_What is required_
Exclude the pictures. Transcribe exactly, and only, the lines from the one holding "stik ali aliteracija</span></div>" to the end of the material below.
== Data for review ==
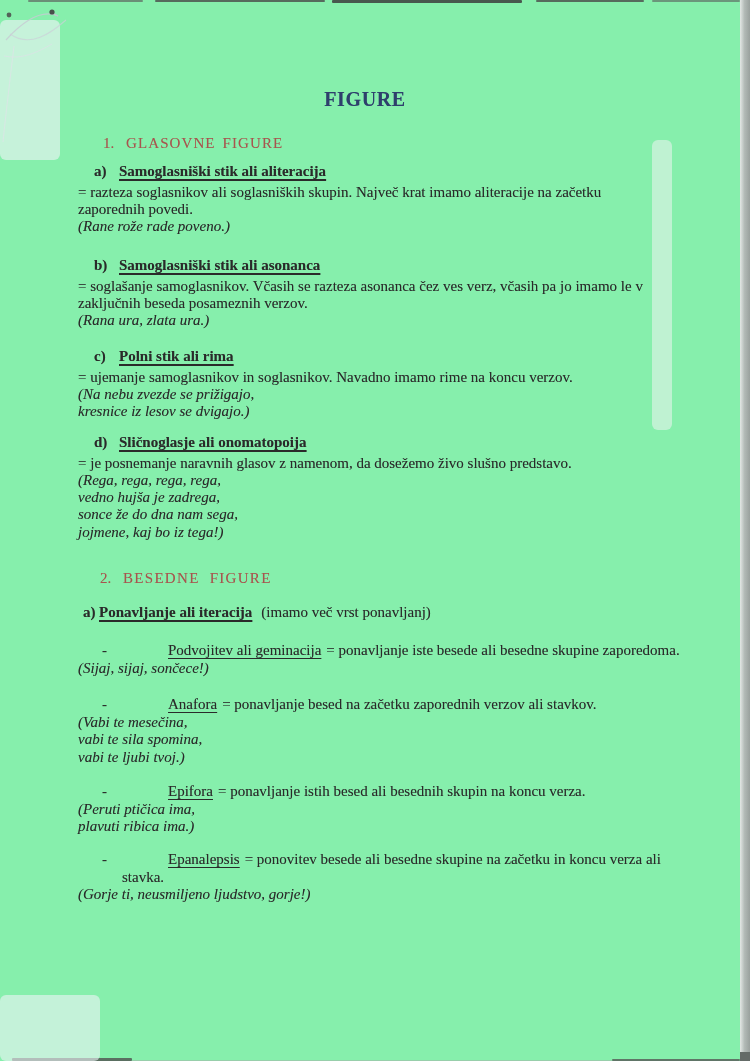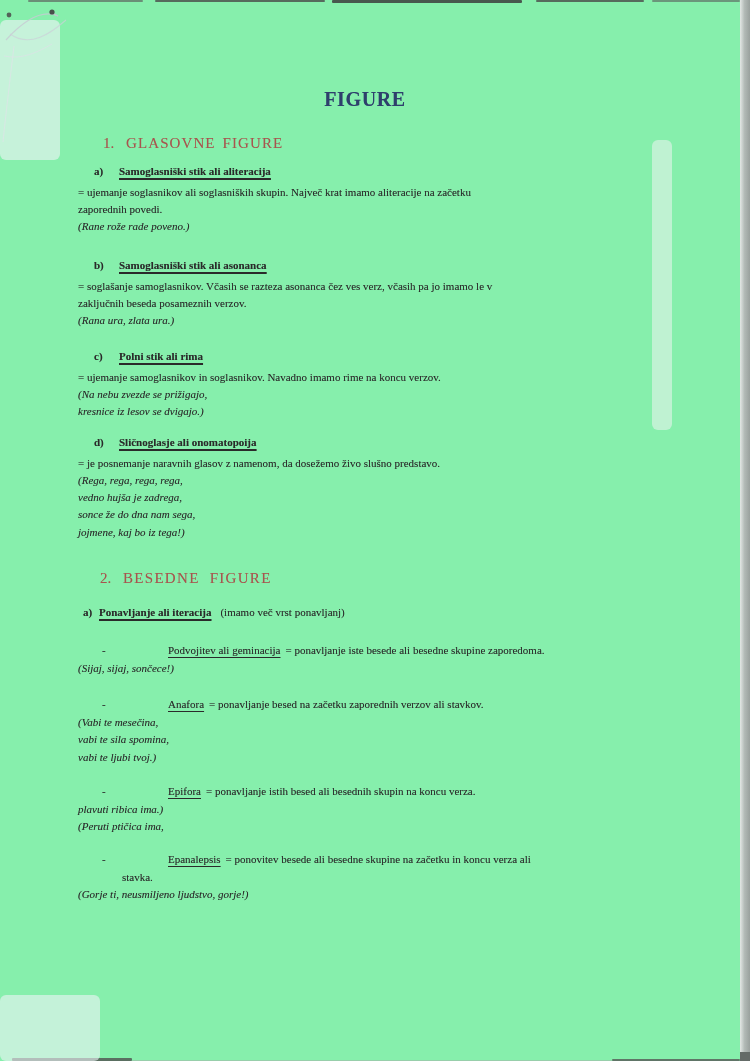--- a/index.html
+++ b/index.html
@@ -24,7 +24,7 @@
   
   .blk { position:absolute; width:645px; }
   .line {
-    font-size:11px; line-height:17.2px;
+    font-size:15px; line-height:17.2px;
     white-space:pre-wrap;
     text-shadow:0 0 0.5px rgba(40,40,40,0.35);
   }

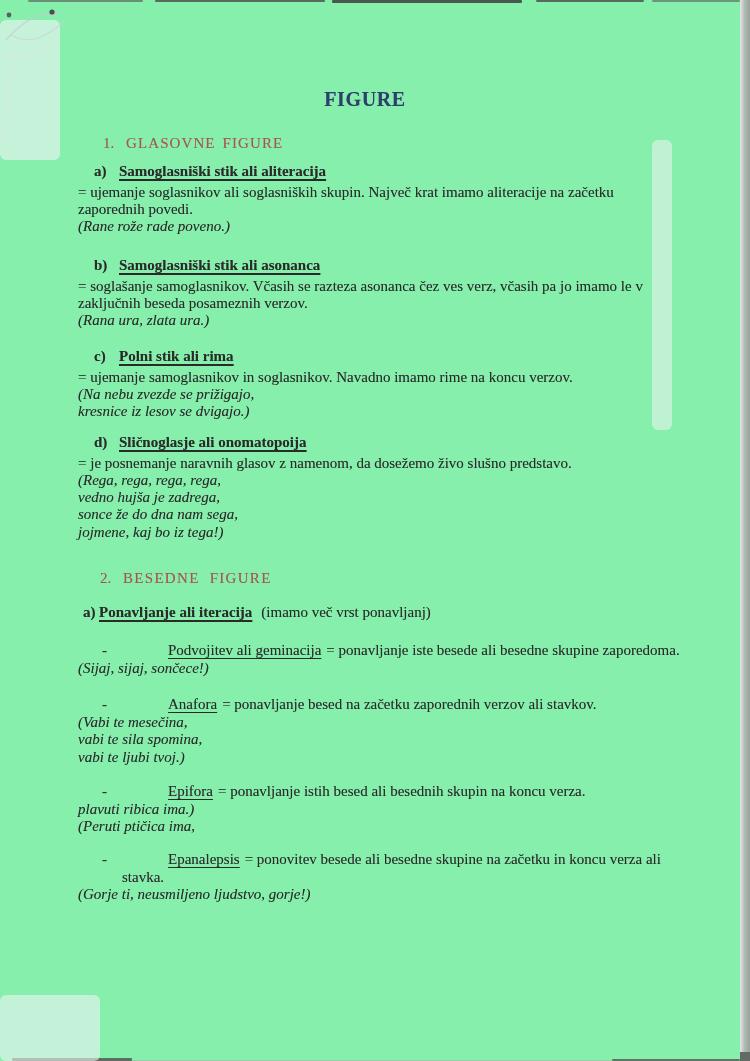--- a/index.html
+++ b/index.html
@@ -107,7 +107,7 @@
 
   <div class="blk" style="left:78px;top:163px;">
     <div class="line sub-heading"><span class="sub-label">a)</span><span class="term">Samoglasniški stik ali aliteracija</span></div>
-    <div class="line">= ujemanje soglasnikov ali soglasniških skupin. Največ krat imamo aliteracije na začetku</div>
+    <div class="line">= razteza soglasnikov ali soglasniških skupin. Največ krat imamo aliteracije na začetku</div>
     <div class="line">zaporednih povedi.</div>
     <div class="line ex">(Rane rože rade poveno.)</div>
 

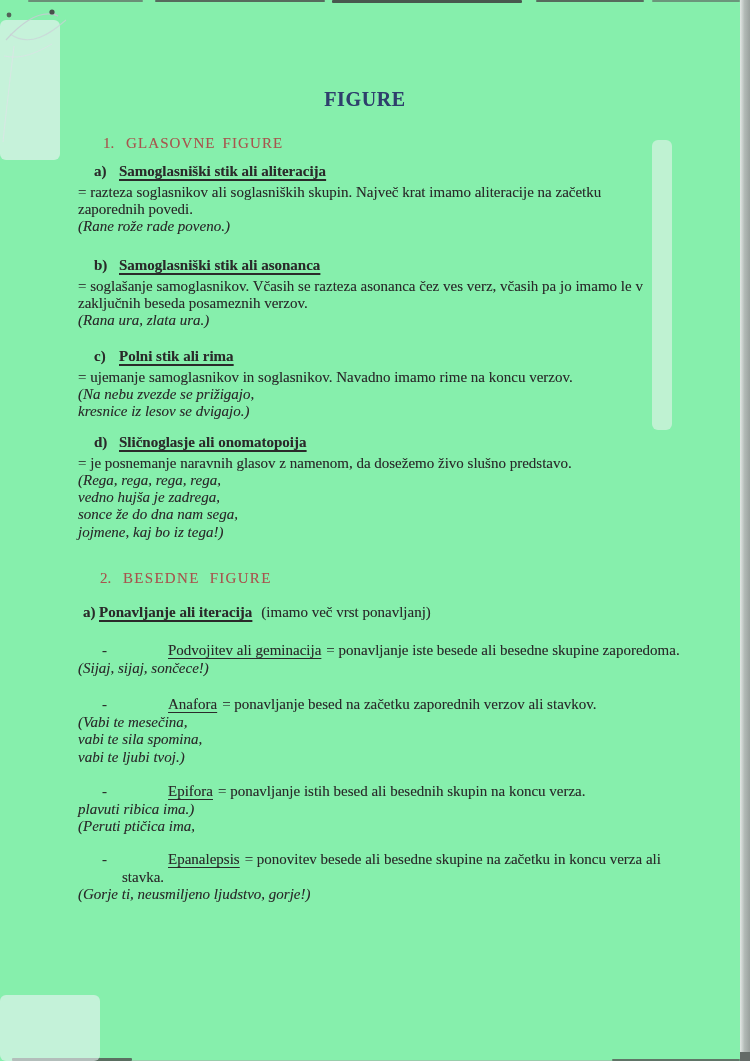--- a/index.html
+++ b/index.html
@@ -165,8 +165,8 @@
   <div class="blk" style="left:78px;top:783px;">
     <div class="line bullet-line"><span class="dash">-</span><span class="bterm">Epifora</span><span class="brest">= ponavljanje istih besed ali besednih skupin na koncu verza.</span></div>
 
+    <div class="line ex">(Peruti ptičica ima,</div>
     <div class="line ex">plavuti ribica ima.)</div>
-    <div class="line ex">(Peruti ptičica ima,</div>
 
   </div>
===
_Answer to this task_
     <div class="line sub-heading"><span class="sub-label">a)</span><span class="term">Samoglasniški stik ali aliteracija</span></div>
-    <div class="line">= ujemanje soglasnikov ali soglasniških skupin. Največ krat imamo aliteracije na začetku</div>
+    <div class="line">= razteza soglasnikov ali soglasniških skupin. Največ krat imamo aliteracije na začetku</div>
     <div class="line">zaporednih povedi.</div>
     <div class="line ex">(Rane rože rade poveno.)</div>
 

--- a/index.html
+++ b/index.html
@@ -165,8 +165,8 @@
   <div class="blk" style="left:78px;top:783px;">
     <div class="line bullet-line"><span class="dash">-</span><span class="bterm">Epifora</span><span class="brest">= ponavljanje istih besed ali besednih skupin na koncu verza.</span></div>
 
+    <div class="line ex">(Peruti ptičica ima,</div>
     <div class="line ex">plavuti ribica ima.)</div>
-    <div class="line ex">(Peruti ptičica ima,</div>
 
   </div>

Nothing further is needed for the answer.